Mapping Assistant (Ariadne)
The Mapping Assistant is an AI-powered tool that maps non-standard source terms to OMOP standard concepts. Powered by the Ariadne service, it combines three complementary matching strategies — verbatim lookup, vector similarity search, and LLM-based reasoning — to find the best candidate concept for each source term you provide. This is particularly useful during ETL development, when you need to map thousands of local codes or free-text descriptions to the OMOP Vocabulary.
Matching Strategies
Ariadne applies three matching strategies to each source term, then selects the candidate with the highest confidence across all strategies:
Verbatim Matching
An exact or near-exact string match against concept names in the OMOP Vocabulary. Verbatim matches are fastest and produce the highest confidence scores. When a source term is spelled identically (or nearly so) to a standard concept name, verbatim matching returns a result instantly.
Vector Similarity Search
If no verbatim match is found, Ariadne queries a pgvector embedding index of OMOP concept names. This strategy captures semantic similarity — for example, mapping "heart attack" to "Acute myocardial infarction" even though the strings share no words. Vector matches typically produce moderate-to-high confidence scores.
LLM-Based Matching
For ambiguous or abbreviated terms (e.g., "CABG x2", "HTN w/ CKD"), Ariadne invokes a large language model to reason about the clinical intent and suggest the best OMOP concept. LLM matches are the most flexible but may produce lower confidence scores that warrant manual review.
Mapping Workflow
Step 1: Enter Source Terms
Navigate to Vocabulary > Mapping Assistant. In the Source Terms text area, enter your terms one per line. You can type terms manually or upload a CSV file using the Upload CSV button. When uploading a CSV, the first column of each row is extracted as a source term.

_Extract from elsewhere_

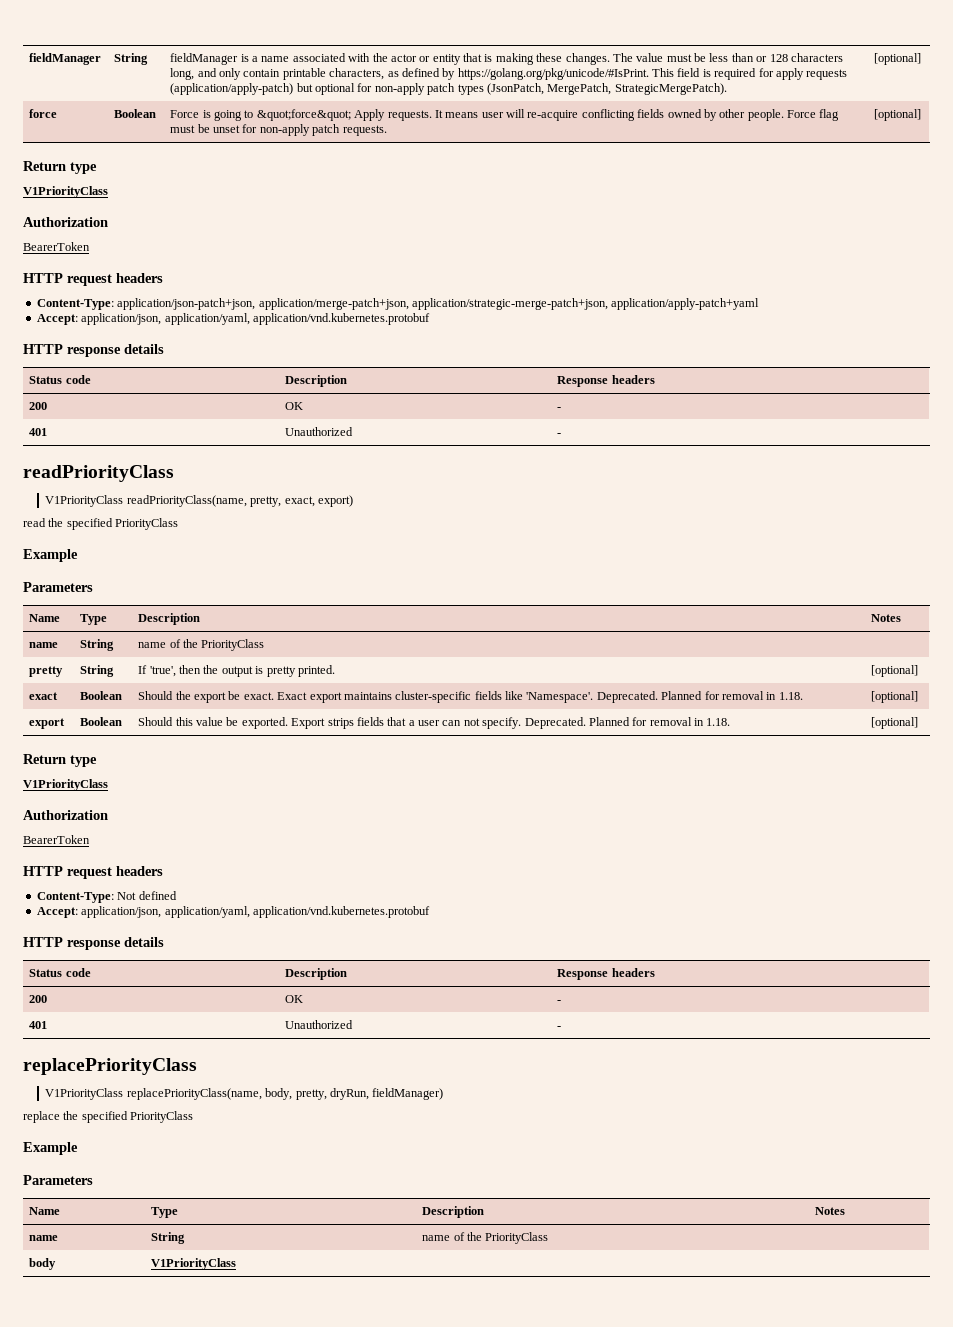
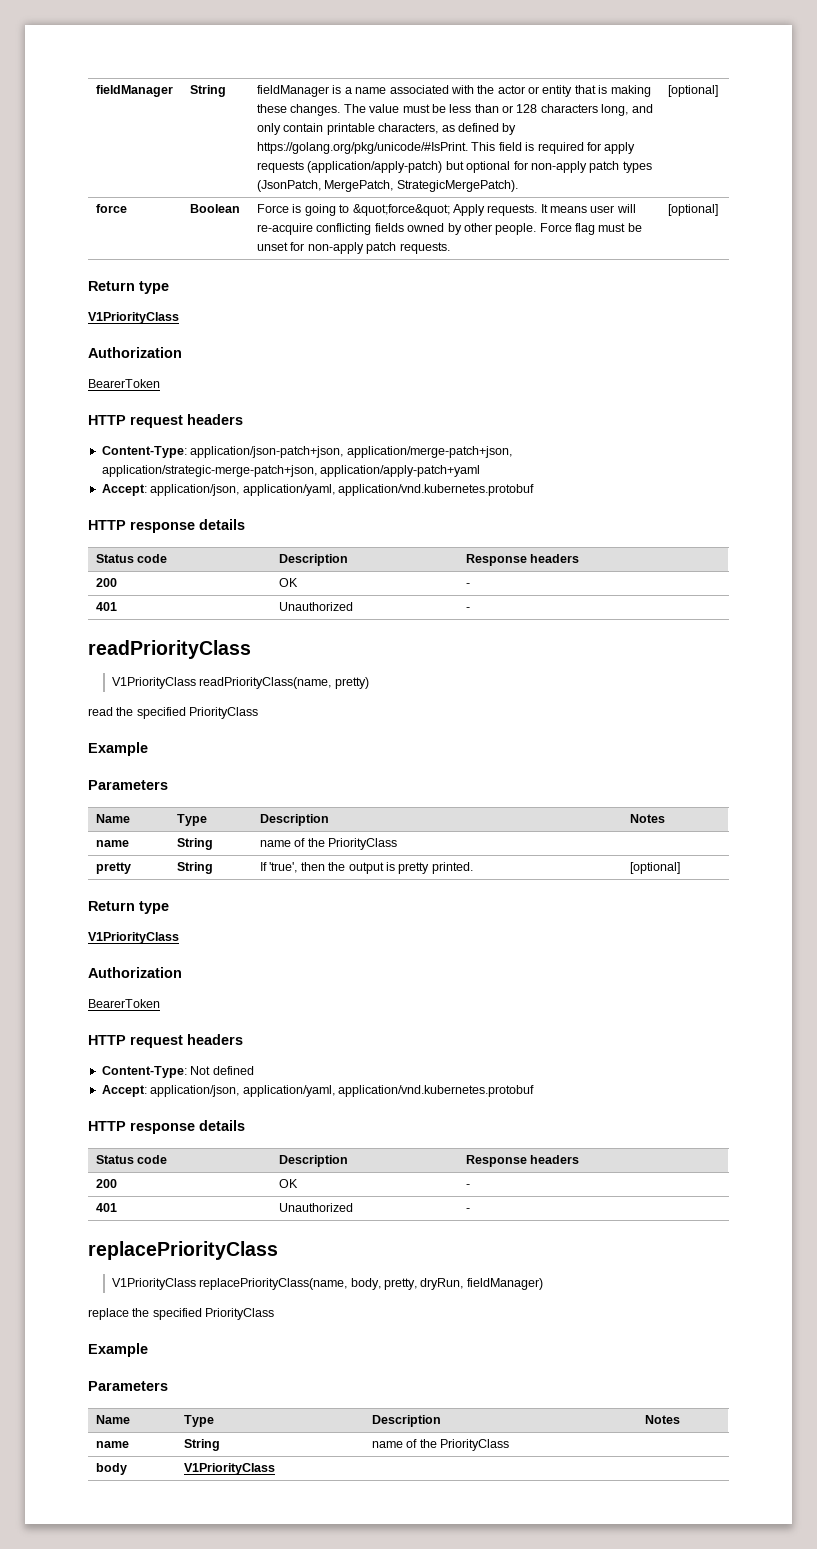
[250,495,353,507] pretty, exact, export) -> [334,677,369,689] pretty)
[29,692,59,700] [80,691,123,700] [138,691,803,703] [871,691,919,703] [29,718,66,729] [80,717,123,726] [138,717,731,729] [871,717,919,729] // exact | Boolean | Should the export be exact. Exact export maintains cluster-specific fields like 'Namespace'. Deprecated. Planned for removal in 1.18. | [optional] // export | Boolean | Should this value be exported. Export strips fields that a user can not specify. Deprecated. Planned for removal in 1.18. | [optional] -> (681, 868) none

Step 2: Configure Target Filters
Optionally narrow the search space using the filter controls below the text area:
- Target Vocabulary — Restrict candidates to specific vocabularies such as SNOMED CT, ICD-10-CM, RxNorm, LOINC, ICD-9-CM, CPT-4, HCPCS, or MedDRA. Select one or more, or leave empty for all vocabularies.
- Target Domain — Restrict candidates to specific OMOP domains: Condition, Drug, Procedure, Measurement, Observation, or Device.
Step 3: Run Mapping
Click Map Terms to submit the batch. Ariadne processes all terms and returns results in a table with the following columns:
| Column | Description |
|---|---|
| Source Term | The original term you entered |
| Best Match | The highest-confidence OMOP concept candidate |
| Confidence | A 0-100% score with a color-coded bar (green >= 80%, gold >= 50%, red < 50%) |
| Match Type | Badge indicating which strategy produced the best match (verbatim, vector, or llm) |
| Vocabulary | The vocabulary of the best match (e.g., SNOMED, RxNorm) |
| Actions | Accept or reject buttons for each mapping |
Step 4: Review Candidates
Click any row to expand it and see all candidates returned by Ariadne, not just the best match. Each candidate shows its concept ID, concept name, vocabulary, domain, match type, and confidence score. This lets you select an alternative mapping if the best match is incorrect.
Step 5: Accept or Reject
Use the checkmark and X buttons on each row to mark mappings as accepted or rejected. These decisions are tracked in the results summary and included in the CSV export.
Summary Statistics
After mapping completes, four summary cards appear above the results table:
- Terms Mapped — Number of terms that received at least one candidate
- High Confidence — Terms with a best-match confidence >= 80%
- Need Review — Terms with a best-match confidence < 80%
- No Match — Terms where no candidate was found
An accepted-mappings counter also appears when you begin accepting results.
Term Cleanup
The collapsible Term Cleanup section (below the mapping controls) helps you normalize messy source terms before mapping. Enter abbreviated or misspelled terms one per line (e.g., "t2dm", "HTN w/ CKD stage 3", "AF/aflutter"), then click Clean Terms. Ariadne returns a cleaned version of each term that is more likely to produce a high-confidence match.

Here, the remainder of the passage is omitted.